As AI-generated code moves closer to production, the challenge shifts to ensuring it aligns with existing architecture, respects data boundaries, and integrates safely into live systems. Teams adopting AI-assisted development need clear validation layers and controls to prevent hidden risks from reaching critical infrastructure, especially at the database level. This makes enforcing strict access controls, like Row Level Security and scoped credentials, essential to ensuring agents only interact with the data they are explicitly allowed to access. As AI-generated code begins to influence real systems and data, review becomes the primary control layer between generated output and production impact.

  • Human-in-the-loop review: Groselle treats code review as the critical human checkpoint for AI-assisted development. Every developer reviews their own output first. Then he runs the code through a second model for automated review. Then a human reviews the review. "Code review is the human in the loop for AI-assisted coding now," he says. His biggest concern at this stage is security. "We need a security audit from outside, red team, blue team. Someone with a stamp that can say these guys have done a good job and there are no big security problems."

  • Architecture as the new core skill: For younger engineers who learned to code primarily through AI, Groselle sees a real risk. The skill that matters now is not writing functions but understanding how systems fit together. "AI for coding is like a junior developer. You can ask it to do things and it does them well. But you cannot ask it to understand how everything will work at the end." Load balancing, external integrations, production constraints: these require big-picture thinking that AI cannot assemble on its own. "Young people must learn and understand architecture and how all the computing pieces work together."

The adoption challenge goes beyond technical discipline. Groselle recommends that conservative organizations start with AI in the review layer, not the generation layer. "Your developers continue to work as always. You do not change anything. Then you add small pieces, like having AI do all the reviews. Then you evaluate the output." The incremental approach is slower but sustainable.

  • Sovereignty as a hard constraint: For Swiss and European companies, adoption hits a wall that American organizations rarely encounter. "I have many companies here that cannot use American AI tools. They cannot. The files and prompts cannot cross the border," Groselle says. Swiss regulatory frameworks and data residency requirements mean that even the most capable tools are simply unavailable. His recommendation: internal open-source models. "For such companies, it could be interesting to have internal open-source coding agents. Small ones, big ones, it depends on the budget."

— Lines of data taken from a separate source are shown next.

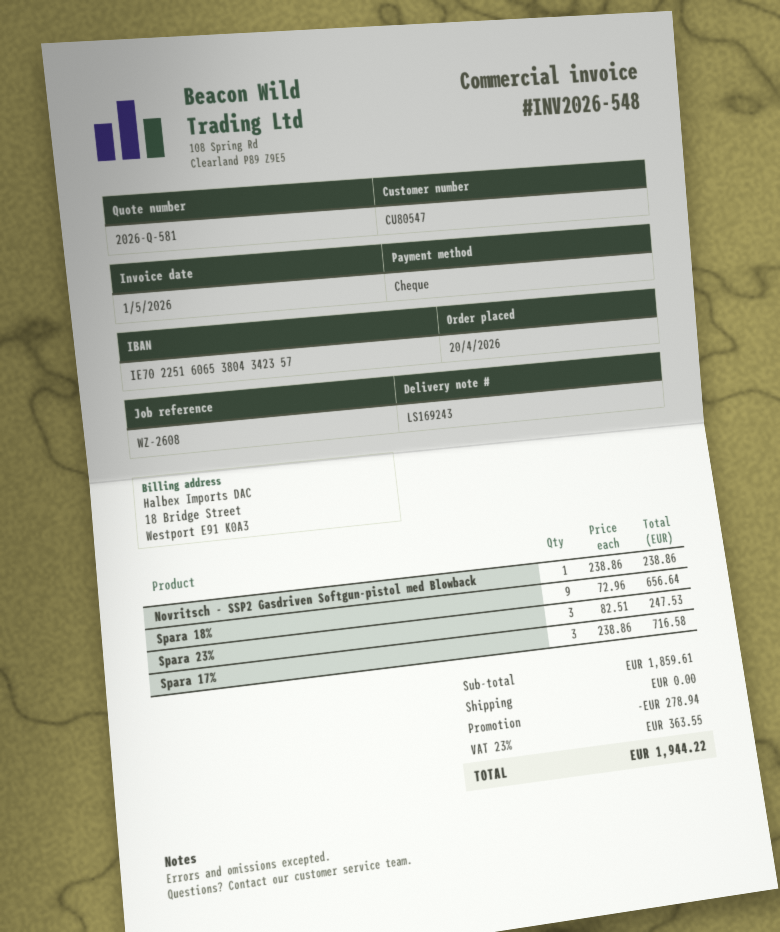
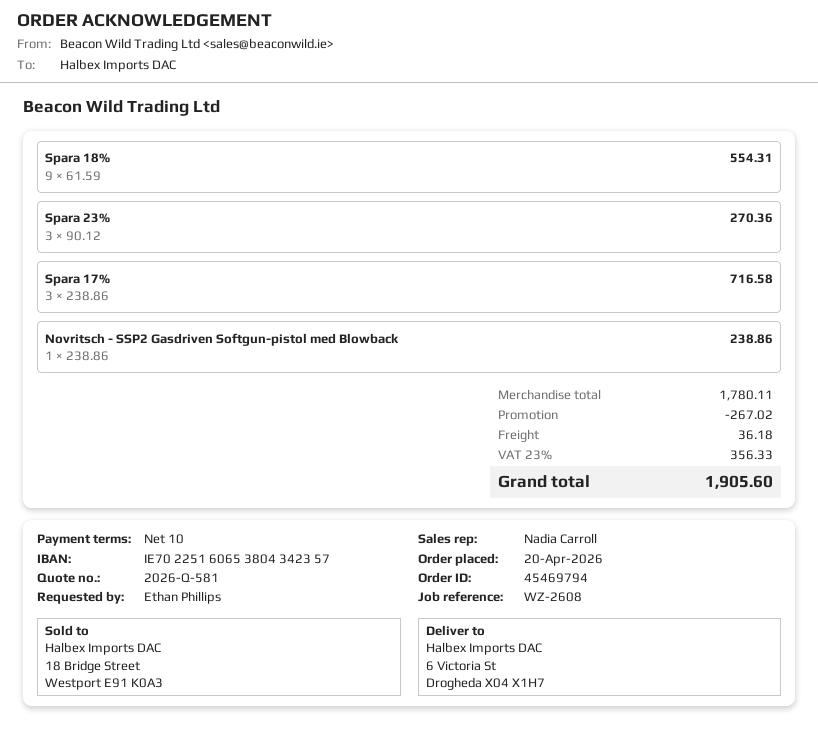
Spara 18%: 9 x 72.96 = 656.64 -> 9 x 61.59 = 554.31
Spara 23%: 3 x 82.51 = 247.53 -> 3 x 90.12 = 270.36
subtotal: 1859.61 -> 1780.11
discount: 278.94 -> 267.02
shipping: 0.00 -> 36.18
tax: 23% = 363.55 -> 23% = 356.33
total: 1944.22 -> 1905.60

  • Right-sizing the model: Groselle also pushes back on the default toward the largest available model. "Using really big models to do everything is a bad idea. It could be interesting to evaluate small or medium models to do one task but do it well." The economics reinforce the point. Token-based pricing makes costs unpredictable at company scale, while SaaS-model pricing at least allows forecasting.

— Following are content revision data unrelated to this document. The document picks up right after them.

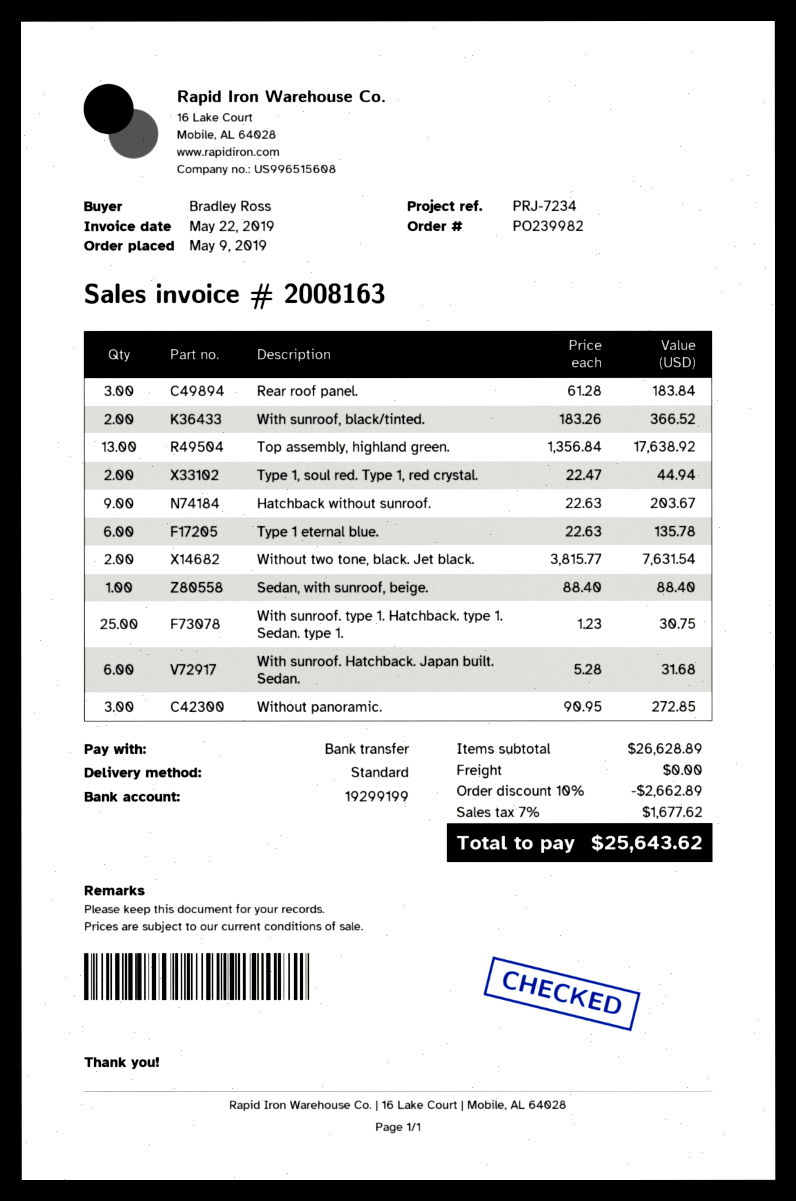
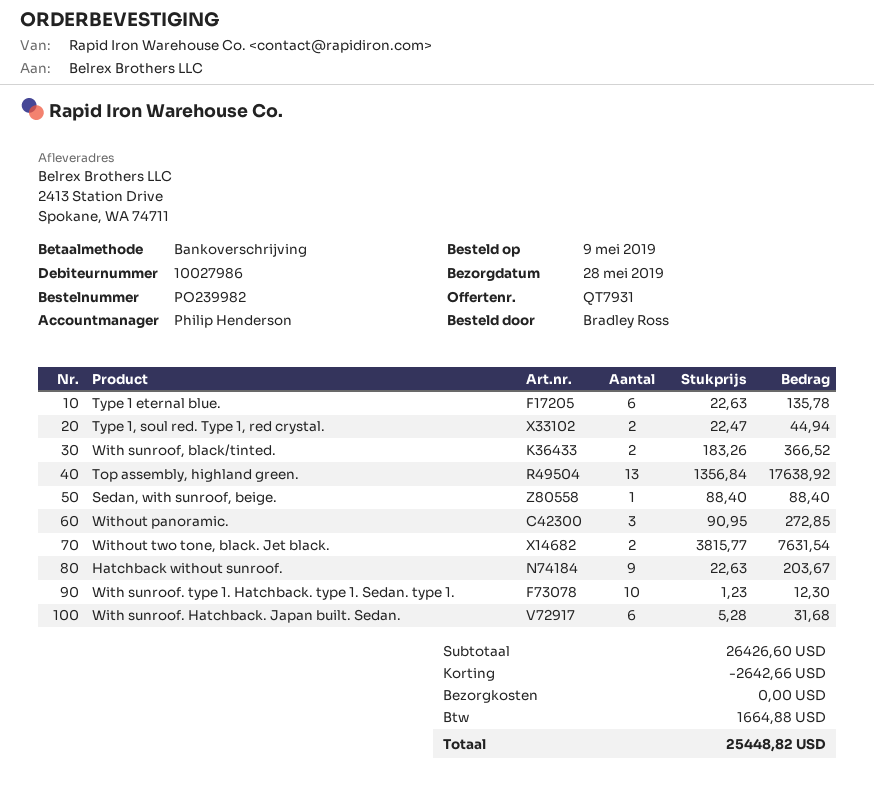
Rear roof panel.: 3 x 61.28 = 183.84 -> none
With sunroof. type 1. Hatchback. type 1. Sedan. type 1.: 25 x 1.23 = 30.75 -> 10 x 1.23 = 12.30
subtotal: 26628.89 -> 26426.60
discount: 2662.89 -> 2642.66
tax: 1677.62 -> 1664.88
total: 25643.62 -> 25448.82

Groselle’s guidance for teams is simple, "Never trust AI blindly. Always review. It is text generated by statistics not the truth. If you decide to trust it you have to know what you're trusting." Every output must be reviewed, validated, and understood in the context of the system it touches, especially when it reaches production data. While there are many benefits to AI-assisted development it cannot guarantee correctness, security, or architectural integrity. From his perspective, the teams that succeed will not be the ones that move fastest, but the ones that build the discipline to control what they ship.